* **Work item**: Looking at the data below, how many lines include the word "volte"? Respond with the number only.

====== Records for the exercise

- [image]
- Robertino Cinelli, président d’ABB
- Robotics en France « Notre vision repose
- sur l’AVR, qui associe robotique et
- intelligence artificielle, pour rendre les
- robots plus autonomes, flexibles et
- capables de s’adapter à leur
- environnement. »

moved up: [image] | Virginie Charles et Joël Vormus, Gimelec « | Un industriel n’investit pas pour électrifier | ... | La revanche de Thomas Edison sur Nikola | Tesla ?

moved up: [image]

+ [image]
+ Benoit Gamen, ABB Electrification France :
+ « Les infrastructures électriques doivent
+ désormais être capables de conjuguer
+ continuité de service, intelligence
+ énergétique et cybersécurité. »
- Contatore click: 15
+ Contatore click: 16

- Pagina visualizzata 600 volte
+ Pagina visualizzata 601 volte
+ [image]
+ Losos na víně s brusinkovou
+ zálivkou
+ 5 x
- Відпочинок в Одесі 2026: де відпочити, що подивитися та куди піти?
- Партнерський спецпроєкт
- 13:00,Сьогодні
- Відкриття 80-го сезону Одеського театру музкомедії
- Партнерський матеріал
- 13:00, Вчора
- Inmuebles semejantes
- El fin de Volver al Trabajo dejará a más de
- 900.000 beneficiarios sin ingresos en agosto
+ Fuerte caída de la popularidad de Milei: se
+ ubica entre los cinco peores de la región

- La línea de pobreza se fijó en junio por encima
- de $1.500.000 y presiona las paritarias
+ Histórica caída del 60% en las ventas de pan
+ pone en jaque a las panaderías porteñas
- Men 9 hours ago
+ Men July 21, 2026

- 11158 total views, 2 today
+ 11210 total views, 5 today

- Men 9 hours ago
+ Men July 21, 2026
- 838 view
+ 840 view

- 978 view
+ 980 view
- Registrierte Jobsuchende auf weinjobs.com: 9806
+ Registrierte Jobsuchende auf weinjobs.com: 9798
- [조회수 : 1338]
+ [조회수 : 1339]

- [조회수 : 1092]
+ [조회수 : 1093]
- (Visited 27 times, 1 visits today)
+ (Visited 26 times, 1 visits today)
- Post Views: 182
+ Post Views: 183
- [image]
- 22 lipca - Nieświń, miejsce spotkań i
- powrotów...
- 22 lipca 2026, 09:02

============

* **Response**: 2